J Emerg Trauma Shock. 2010 Jul;3(3):277-81. doi: 10.4103/0974-2700.66533.
The survival outcome following pediatric cardiac arrest still remains poor. Survival to hospital discharge ranges anywhere from 0 to 38% when considering both out-of-hospital and in-hospital arrests, with up to 50% of the survivors having neurologic injury. The use of mild induced hypothermia has not been definitively proven to improve outcomes following pediatric cardiac arrest. This may be due to the lack of consensus regarding target temperature, best method of cooling, optimal duration of cooling and identifying the patient population who will receive the greatest benefit. We review the current applications of induced hypothermia in pediatric patients following cardiac arrest after searching the current literature through Pubmed and Ovid journal databases.

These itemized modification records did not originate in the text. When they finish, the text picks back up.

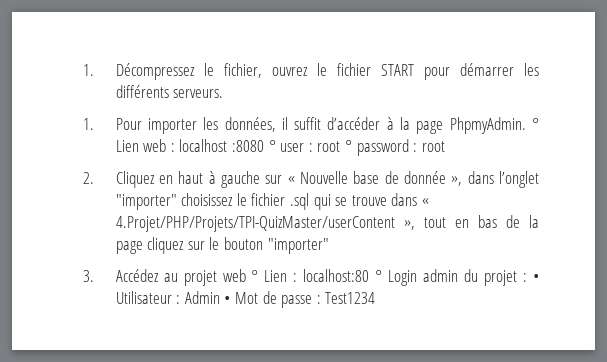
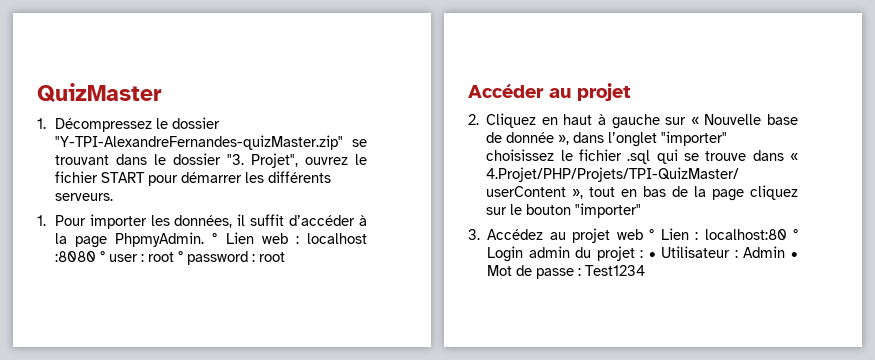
+ QuizMaster
- 1. Décompressez le fichier, ouvrez le fichier START pour démarrer les différents serveurs.
+ 1. Décompressez le dossier "Y-TPI-AlexandreFernandes-quizMaster.zip" se trouvant dans le dossier "3. Projet", ouvrez le fichier START pour démarrer les différents serveurs.
+ Accéder au projet

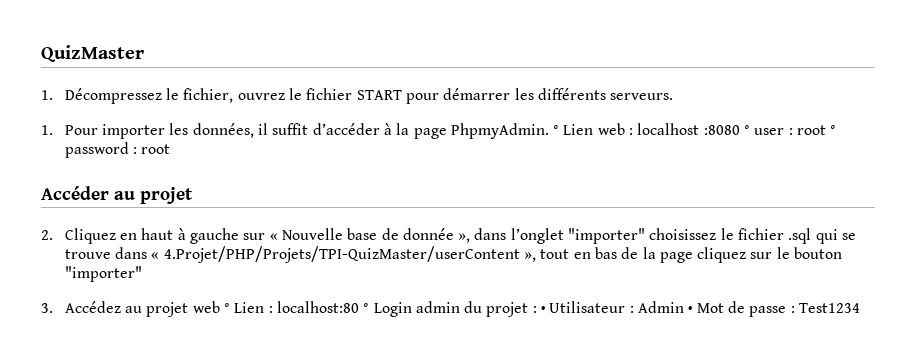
- 1. Décompressez le dossier "Y-TPI-AlexandreFernandes-quizMaster.zip" se trouvant dans le dossier "3. Projet", ouvrez le fichier START pour démarrer les différents serveurs.
+ 1. Décompressez le fichier, ouvrez le fichier START pour démarrer les différents serveurs.

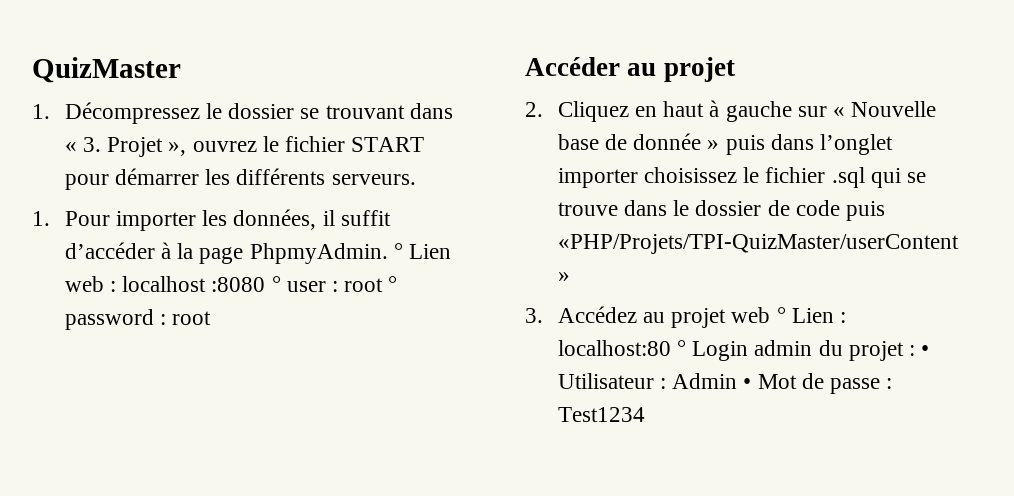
- 1. Décompressez le fichier, ouvrez le fichier START pour démarrer les différents serveurs.
+ 1. Décompressez le dossier se trouvant dans « 3. Projet », ouvrez le fichier START pour démarrer les différents serveurs.
- 2. Cliquez en haut à gauche sur « Nouvelle base de donnée », dans l’onglet "importer" choisissez le fichier .sql qui se trouve dans « 4.Projet/PHP/Projets/TPI-QuizMaster/userContent », tout en bas de la page cliquez sur le bouton "importer"
+ 2. Cliquez en haut à gauche sur « Nouvelle base de donnée » puis dans l’onglet importer choisissez le fichier .sql qui se trouve dans le dossier de code puis «PHP/Projets/TPI-QuizMaster/userContent »

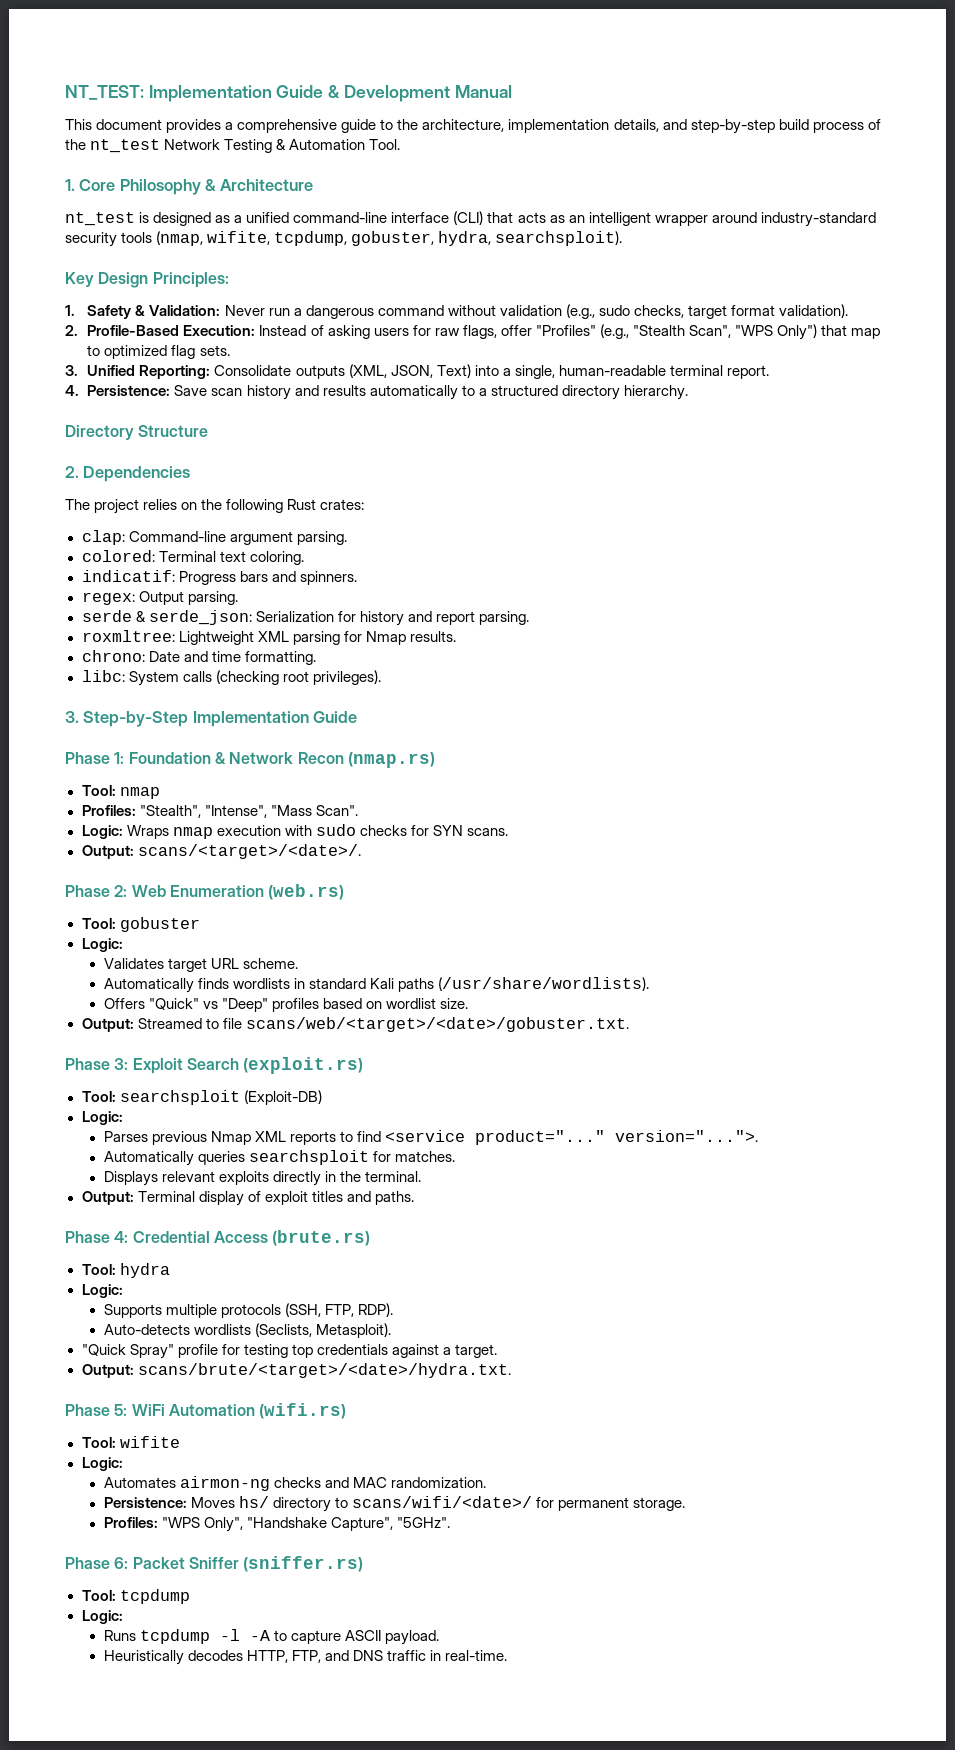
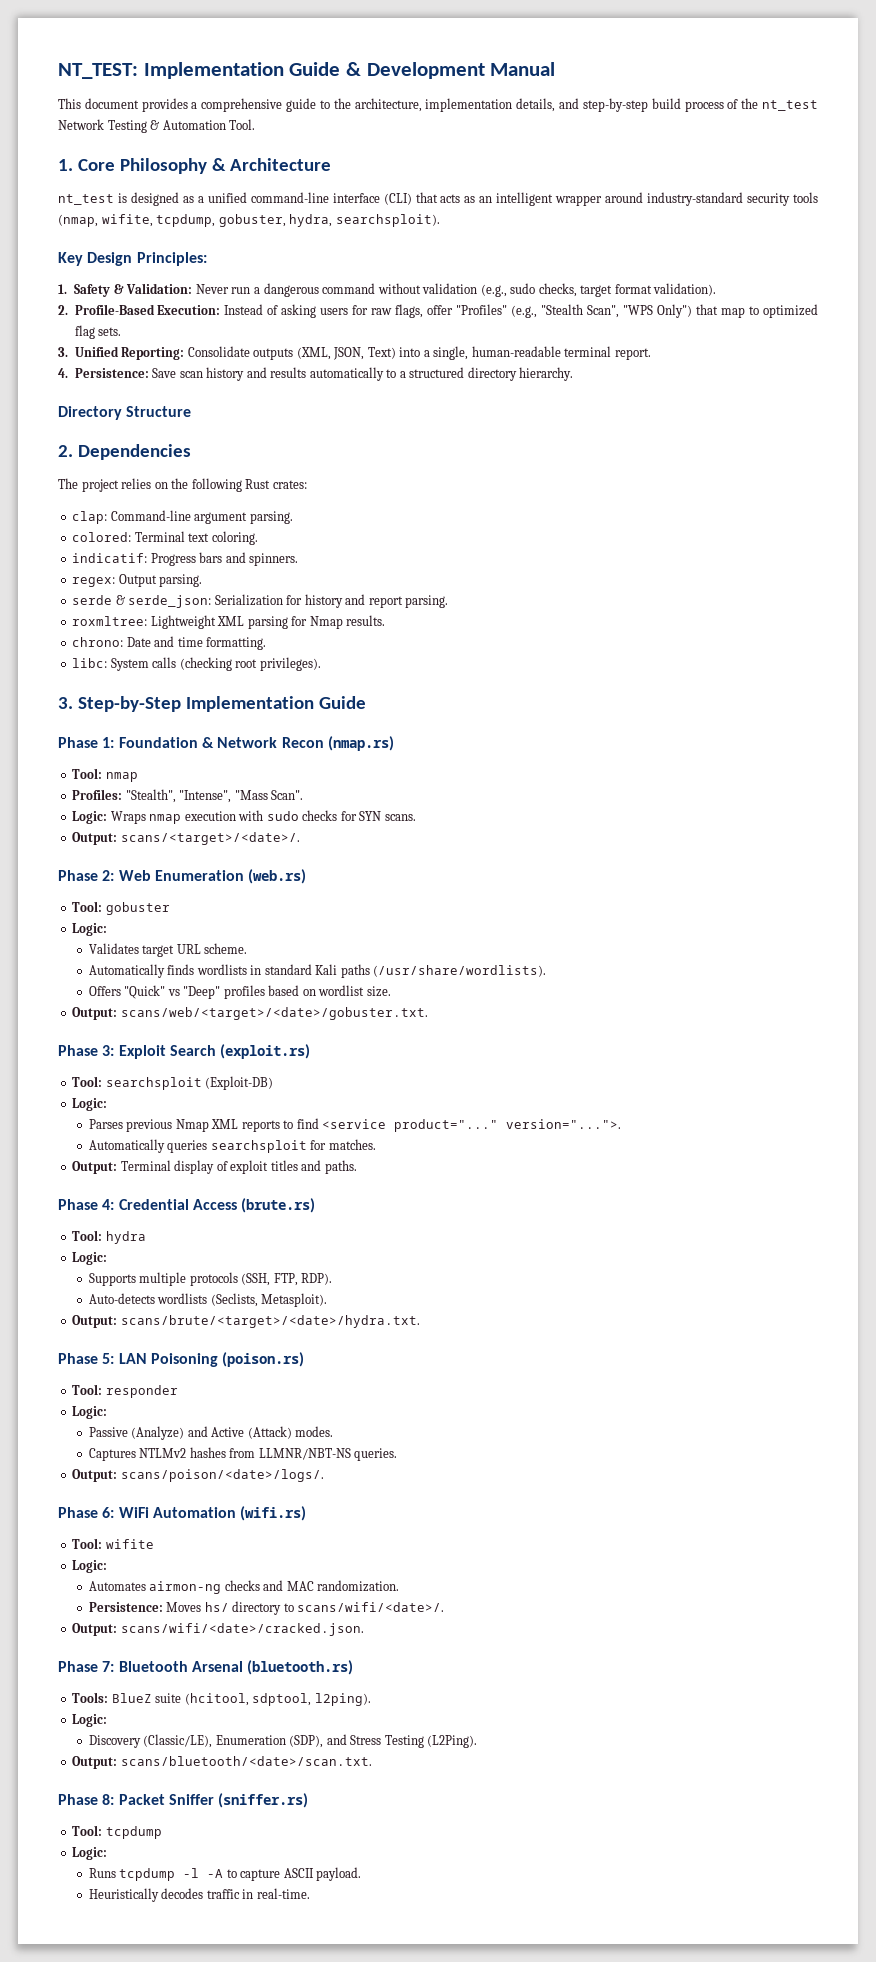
- Output: Streamed to file scans/web/<target>/<date>/gobuster.txt.
+ Output: scans/web/<target>/<date>/gobuster.txt.
- Displays relevant exploits directly in the terminal.
- "Quick Spray" profile for testing top credentials against a target.
  Output: scans/brute/<target>/<date>/hydra.txt.
- Phase 5: WiFi Automation (wifi.rs)
+ Phase 5: LAN Poisoning (poison.rs)
+ Tool: responder
+ Logic:
+ Passive (Analyze) and Active (Attack) modes.
+ Captures NTLMv2 hashes from LLMNR/NBT-NS queries.
+ Output: scans/poison/<date>/logs/.
+ Phase 6: WiFi Automation (wifi.rs)
- Persistence: Moves hs/ directory to scans/wifi/<date>/ for permanent storage.
- Profiles: "WPS Only", "Handshake Capture", "5GHz".
- Phase 6: Packet Sniffer (sniffer.rs)
+ Persistence: Moves hs/ directory to scans/wifi/<date>/.
+ Output: scans/wifi/<date>/cracked.json.
+ Phase 7: Bluetooth Arsenal (bluetooth.rs)
+ Tools: BlueZ suite (hcitool, sdptool, l2ping).
+ Logic:
+ Discovery (Classic/LE), Enumeration (SDP), and Stress Testing (L2Ping).
+ Output: scans/bluetooth/<date>/scan.txt.
+ Phase 8: Packet Sniffer (sniffer.rs)
- Heuristically decodes HTTP, FTP, and DNS traffic in real-time.
+ Heuristically decodes traffic in real-time.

We put forth compiled recommendations/guidelines for initiating hypothermia therapy, its maintenance, associated monitoring and suggested adjunctive therapies to produce favorable neurologic and survival outcomes.
小儿心脏骤停后的生存结局仍然很差。考虑到院外和院内心脏骤停,出院生存率在0%至38%之间,高达50%的幸存者有神经损伤。轻度低温诱导疗法尚未被明确证明能改善小儿心脏骤停后的结局。这可能是由于在目标温度、最佳降温方法、最佳降温持续时间以及确定能从治疗中获得最大益处的患者群体等方面缺乏共识。我们通过PubMed和Ovid期刊数据库检索当前文献,回顾了低温诱导疗法在小儿心脏骤停患者中的当前应用情况。我们提出了关于启动低温治疗、维持治疗、相关监测以及建议的辅助治疗的综合建议/指南,以产生良好的神经和生存结局。